Task → Give back exactly the lines of the data below, starting with the line that has "color: #3d4148;" and going on through the line that has "<div>Tel 02-555-2000 ext. 8146</div>".
** Entries supplied follows **
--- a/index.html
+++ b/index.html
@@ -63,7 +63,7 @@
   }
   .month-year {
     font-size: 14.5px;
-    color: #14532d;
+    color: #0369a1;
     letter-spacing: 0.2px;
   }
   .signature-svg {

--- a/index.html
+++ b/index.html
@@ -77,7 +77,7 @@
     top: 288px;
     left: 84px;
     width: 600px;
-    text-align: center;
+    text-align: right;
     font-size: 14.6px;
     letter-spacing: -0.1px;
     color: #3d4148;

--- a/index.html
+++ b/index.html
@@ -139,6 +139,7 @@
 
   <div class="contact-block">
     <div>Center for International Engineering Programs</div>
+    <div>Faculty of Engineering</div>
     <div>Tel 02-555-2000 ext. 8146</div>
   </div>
** End of Entries supplied **
** Entries supplied follows **
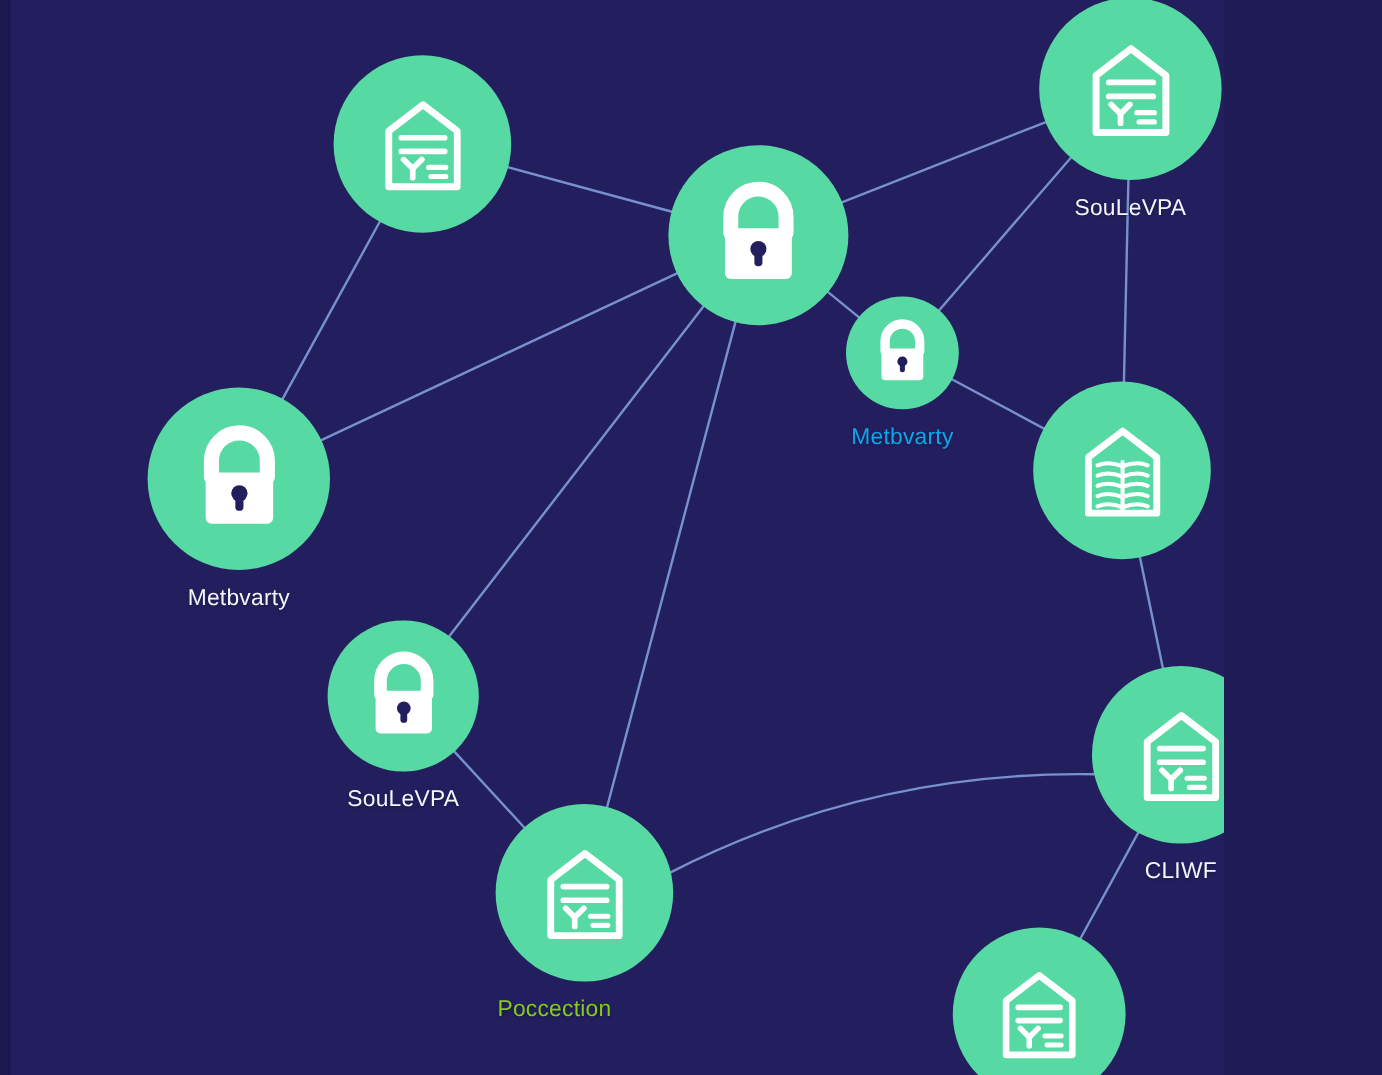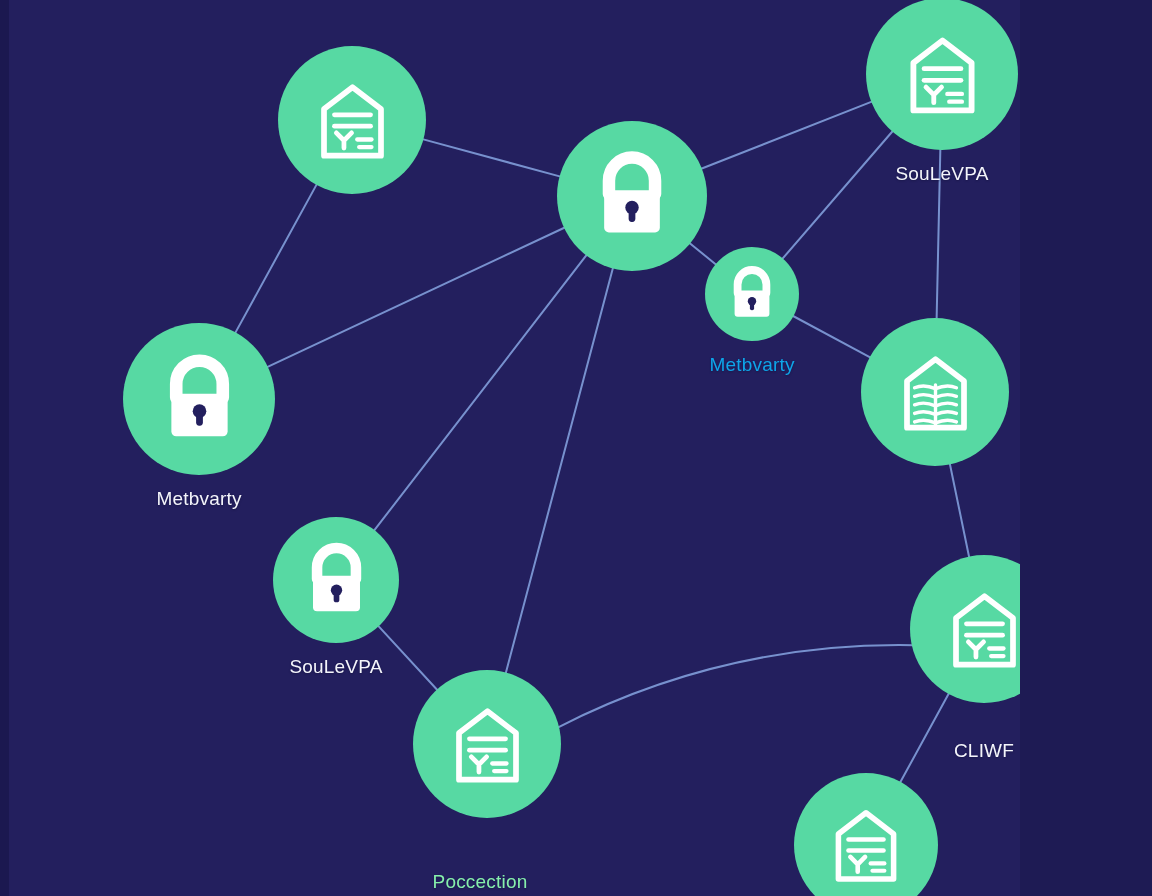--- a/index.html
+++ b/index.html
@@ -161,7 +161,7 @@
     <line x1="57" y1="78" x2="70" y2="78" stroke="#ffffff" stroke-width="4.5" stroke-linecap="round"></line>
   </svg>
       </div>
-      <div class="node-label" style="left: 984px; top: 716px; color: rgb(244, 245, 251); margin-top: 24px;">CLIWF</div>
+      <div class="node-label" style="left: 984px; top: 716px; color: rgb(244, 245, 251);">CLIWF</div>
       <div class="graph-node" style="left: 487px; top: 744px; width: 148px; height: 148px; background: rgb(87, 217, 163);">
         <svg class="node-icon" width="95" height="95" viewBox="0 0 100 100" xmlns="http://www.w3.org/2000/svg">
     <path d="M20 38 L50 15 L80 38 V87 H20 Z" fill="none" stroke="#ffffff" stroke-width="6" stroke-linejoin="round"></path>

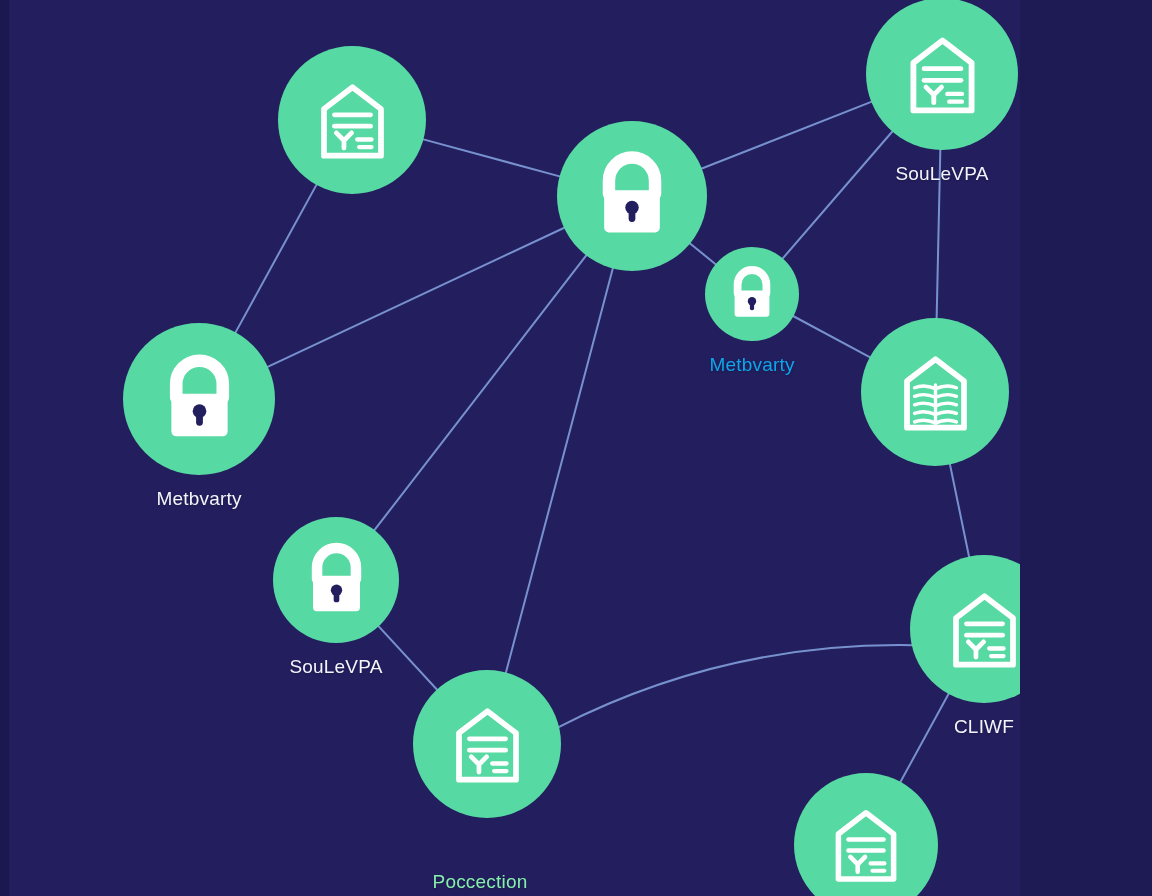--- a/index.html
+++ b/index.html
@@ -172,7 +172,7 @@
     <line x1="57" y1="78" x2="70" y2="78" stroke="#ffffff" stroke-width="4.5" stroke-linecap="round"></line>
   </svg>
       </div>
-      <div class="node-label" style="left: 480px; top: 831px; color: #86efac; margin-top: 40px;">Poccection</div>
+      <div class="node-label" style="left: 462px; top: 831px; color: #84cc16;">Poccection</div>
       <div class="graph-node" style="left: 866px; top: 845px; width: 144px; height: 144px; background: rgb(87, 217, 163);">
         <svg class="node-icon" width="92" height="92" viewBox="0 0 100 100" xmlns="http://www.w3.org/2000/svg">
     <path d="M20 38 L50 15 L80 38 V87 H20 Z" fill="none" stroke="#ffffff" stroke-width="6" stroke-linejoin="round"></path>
** End of Entries supplied **
Task answer →
     color: #3d4148;

--- a/index.html
+++ b/index.html
@@ -139,6 +139,7 @@
 
   <div class="contact-block">
     <div>Center for International Engineering Programs</div>
+    <div>Faculty of Engineering</div>
     <div>Tel 02-555-2000 ext. 8146</div>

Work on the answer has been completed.